### [ASSIGNMENT]
From first line to last, the records below are to be duplicated exactly.

### [EXERCISE INPUTS]
● ● ●

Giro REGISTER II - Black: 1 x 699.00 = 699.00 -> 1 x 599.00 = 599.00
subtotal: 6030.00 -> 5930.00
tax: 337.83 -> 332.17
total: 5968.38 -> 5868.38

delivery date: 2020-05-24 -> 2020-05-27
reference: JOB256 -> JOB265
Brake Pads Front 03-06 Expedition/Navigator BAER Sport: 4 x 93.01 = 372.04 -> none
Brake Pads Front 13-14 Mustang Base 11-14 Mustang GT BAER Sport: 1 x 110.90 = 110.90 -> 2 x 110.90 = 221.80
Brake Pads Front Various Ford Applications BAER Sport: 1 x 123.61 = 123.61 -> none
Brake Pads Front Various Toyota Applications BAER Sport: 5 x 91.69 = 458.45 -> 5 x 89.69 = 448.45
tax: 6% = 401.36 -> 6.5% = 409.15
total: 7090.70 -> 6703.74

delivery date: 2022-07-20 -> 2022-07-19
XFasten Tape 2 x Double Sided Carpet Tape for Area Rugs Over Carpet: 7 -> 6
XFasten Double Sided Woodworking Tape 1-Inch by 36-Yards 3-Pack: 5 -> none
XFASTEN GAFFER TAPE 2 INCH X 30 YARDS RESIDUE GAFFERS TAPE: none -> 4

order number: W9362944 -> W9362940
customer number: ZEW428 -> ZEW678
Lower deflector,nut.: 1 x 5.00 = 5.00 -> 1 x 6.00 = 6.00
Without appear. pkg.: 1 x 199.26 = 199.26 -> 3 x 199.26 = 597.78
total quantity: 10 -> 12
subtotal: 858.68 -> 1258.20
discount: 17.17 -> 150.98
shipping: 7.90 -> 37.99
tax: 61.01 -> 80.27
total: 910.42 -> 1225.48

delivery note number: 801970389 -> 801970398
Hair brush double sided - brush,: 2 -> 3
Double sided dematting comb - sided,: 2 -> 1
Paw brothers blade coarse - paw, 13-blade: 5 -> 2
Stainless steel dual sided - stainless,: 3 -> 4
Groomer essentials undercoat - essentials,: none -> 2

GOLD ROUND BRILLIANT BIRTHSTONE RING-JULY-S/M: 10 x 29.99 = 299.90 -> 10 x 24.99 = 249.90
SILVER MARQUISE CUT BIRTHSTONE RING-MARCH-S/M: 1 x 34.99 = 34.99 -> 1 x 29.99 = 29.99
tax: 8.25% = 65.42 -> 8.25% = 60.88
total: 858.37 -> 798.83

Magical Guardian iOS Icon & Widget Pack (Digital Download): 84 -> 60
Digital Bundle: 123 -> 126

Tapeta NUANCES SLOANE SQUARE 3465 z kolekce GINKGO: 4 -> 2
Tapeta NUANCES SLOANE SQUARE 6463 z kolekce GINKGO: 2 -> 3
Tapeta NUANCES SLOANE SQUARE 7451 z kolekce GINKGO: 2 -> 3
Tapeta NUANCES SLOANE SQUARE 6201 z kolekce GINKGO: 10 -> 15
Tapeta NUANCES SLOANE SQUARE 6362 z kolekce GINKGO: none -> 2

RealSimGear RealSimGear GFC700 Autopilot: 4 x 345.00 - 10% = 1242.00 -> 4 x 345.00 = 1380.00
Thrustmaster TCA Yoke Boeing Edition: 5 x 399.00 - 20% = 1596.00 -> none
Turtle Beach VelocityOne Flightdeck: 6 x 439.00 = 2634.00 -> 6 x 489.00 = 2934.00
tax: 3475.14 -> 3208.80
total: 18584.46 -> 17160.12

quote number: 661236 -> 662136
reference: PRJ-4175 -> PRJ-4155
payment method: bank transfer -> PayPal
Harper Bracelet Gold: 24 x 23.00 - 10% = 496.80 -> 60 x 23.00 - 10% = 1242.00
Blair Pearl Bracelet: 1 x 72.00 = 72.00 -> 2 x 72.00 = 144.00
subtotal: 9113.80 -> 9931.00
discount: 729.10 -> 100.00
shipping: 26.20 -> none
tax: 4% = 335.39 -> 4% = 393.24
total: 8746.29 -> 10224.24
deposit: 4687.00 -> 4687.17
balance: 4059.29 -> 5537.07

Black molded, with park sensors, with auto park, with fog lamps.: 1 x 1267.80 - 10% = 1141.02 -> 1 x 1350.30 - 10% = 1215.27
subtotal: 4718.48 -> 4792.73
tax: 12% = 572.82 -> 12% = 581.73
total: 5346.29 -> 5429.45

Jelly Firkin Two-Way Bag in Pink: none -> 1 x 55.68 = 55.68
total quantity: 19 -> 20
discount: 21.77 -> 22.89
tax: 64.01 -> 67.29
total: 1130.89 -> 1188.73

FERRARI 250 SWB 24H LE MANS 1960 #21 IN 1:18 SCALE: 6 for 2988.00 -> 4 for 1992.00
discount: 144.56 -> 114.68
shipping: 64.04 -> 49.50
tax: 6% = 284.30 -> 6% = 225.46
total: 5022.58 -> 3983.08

● ● ●

### [SOLUTION FOR THIS PROBLEM]
Giro REGISTER II - Black: 1 x 699.00 = 699.00 -> 1 x 599.00 = 599.00
subtotal: 6030.00 -> 5930.00
tax: 337.83 -> 332.17
total: 5968.38 -> 5868.38

delivery date: 2020-05-24 -> 2020-05-27
reference: JOB256 -> JOB265
Brake Pads Front 03-06 Expedition/Navigator BAER Sport: 4 x 93.01 = 372.04 -> none
Brake Pads Front 13-14 Mustang Base 11-14 Mustang GT BAER Sport: 1 x 110.90 = 110.90 -> 2 x 110.90 = 221.80
Brake Pads Front Various Ford Applications BAER Sport: 1 x 123.61 = 123.61 -> none
Brake Pads Front Various Toyota Applications BAER Sport: 5 x 91.69 = 458.45 -> 5 x 89.69 = 448.45
tax: 6% = 401.36 -> 6.5% = 409.15
total: 7090.70 -> 6703.74

delivery date: 2022-07-20 -> 2022-07-19
XFasten Tape 2 x Double Sided Carpet Tape for Area Rugs Over Carpet: 7 -> 6
XFasten Double Sided Woodworking Tape 1-Inch by 36-Yards 3-Pack: 5 -> none
XFASTEN GAFFER TAPE 2 INCH X 30 YARDS RESIDUE GAFFERS TAPE: none -> 4

order number: W9362944 -> W9362940
customer number: ZEW428 -> ZEW678
Lower deflector,nut.: 1 x 5.00 = 5.00 -> 1 x 6.00 = 6.00
Without appear. pkg.: 1 x 199.26 = 199.26 -> 3 x 199.26 = 597.78
total quantity: 10 -> 12
subtotal: 858.68 -> 1258.20
discount: 17.17 -> 150.98
shipping: 7.90 -> 37.99
tax: 61.01 -> 80.27
total: 910.42 -> 1225.48

delivery note number: 801970389 -> 801970398
Hair brush double sided - brush,: 2 -> 3
Double sided dematting comb - sided,: 2 -> 1
Paw brothers blade coarse - paw, 13-blade: 5 -> 2
Stainless steel dual sided - stainless,: 3 -> 4
Groomer essentials undercoat - essentials,: none -> 2

GOLD ROUND BRILLIANT BIRTHSTONE RING-JULY-S/M: 10 x 29.99 = 299.90 -> 10 x 24.99 = 249.90
SILVER MARQUISE CUT BIRTHSTONE RING-MARCH-S/M: 1 x 34.99 = 34.99 -> 1 x 29.99 = 29.99
tax: 8.25% = 65.42 -> 8.25% = 60.88
total: 858.37 -> 798.83

Magical Guardian iOS Icon & Widget Pack (Digital Download): 84 -> 60
Digital Bundle: 123 -> 126

Tapeta NUANCES SLOANE SQUARE 3465 z kolekce GINKGO: 4 -> 2
Tapeta NUANCES SLOANE SQUARE 6463 z kolekce GINKGO: 2 -> 3
Tapeta NUANCES SLOANE SQUARE 7451 z kolekce GINKGO: 2 -> 3
Tapeta NUANCES SLOANE SQUARE 6201 z kolekce GINKGO: 10 -> 15
Tapeta NUANCES SLOANE SQUARE 6362 z kolekce GINKGO: none -> 2

RealSimGear RealSimGear GFC700 Autopilot: 4 x 345.00 - 10% = 1242.00 -> 4 x 345.00 = 1380.00
Thrustmaster TCA Yoke Boeing Edition: 5 x 399.00 - 20% = 1596.00 -> none
Turtle Beach VelocityOne Flightdeck: 6 x 439.00 = 2634.00 -> 6 x 489.00 = 2934.00
tax: 3475.14 -> 3208.80
total: 18584.46 -> 17160.12

quote number: 661236 -> 662136
reference: PRJ-4175 -> PRJ-4155
payment method: bank transfer -> PayPal
Harper Bracelet Gold: 24 x 23.00 - 10% = 496.80 -> 60 x 23.00 - 10% = 1242.00
Blair Pearl Bracelet: 1 x 72.00 = 72.00 -> 2 x 72.00 = 144.00
subtotal: 9113.80 -> 9931.00
discount: 729.10 -> 100.00
shipping: 26.20 -> none
tax: 4% = 335.39 -> 4% = 393.24
total: 8746.29 -> 10224.24
deposit: 4687.00 -> 4687.17
balance: 4059.29 -> 5537.07

Black molded, with park sensors, with auto park, with fog lamps.: 1 x 1267.80 - 10% = 1141.02 -> 1 x 1350.30 - 10% = 1215.27
subtotal: 4718.48 -> 4792.73
tax: 12% = 572.82 -> 12% = 581.73
total: 5346.29 -> 5429.45

Jelly Firkin Two-Way Bag in Pink: none -> 1 x 55.68 = 55.68
total quantity: 19 -> 20
discount: 21.77 -> 22.89
tax: 64.01 -> 67.29
total: 1130.89 -> 1188.73

FERRARI 250 SWB 24H LE MANS 1960 #21 IN 1:18 SCALE: 6 for 2988.00 -> 4 for 1992.00
discount: 144.56 -> 114.68
shipping: 64.04 -> 49.50
tax: 6% = 284.30 -> 6% = 225.46
total: 5022.58 -> 3983.08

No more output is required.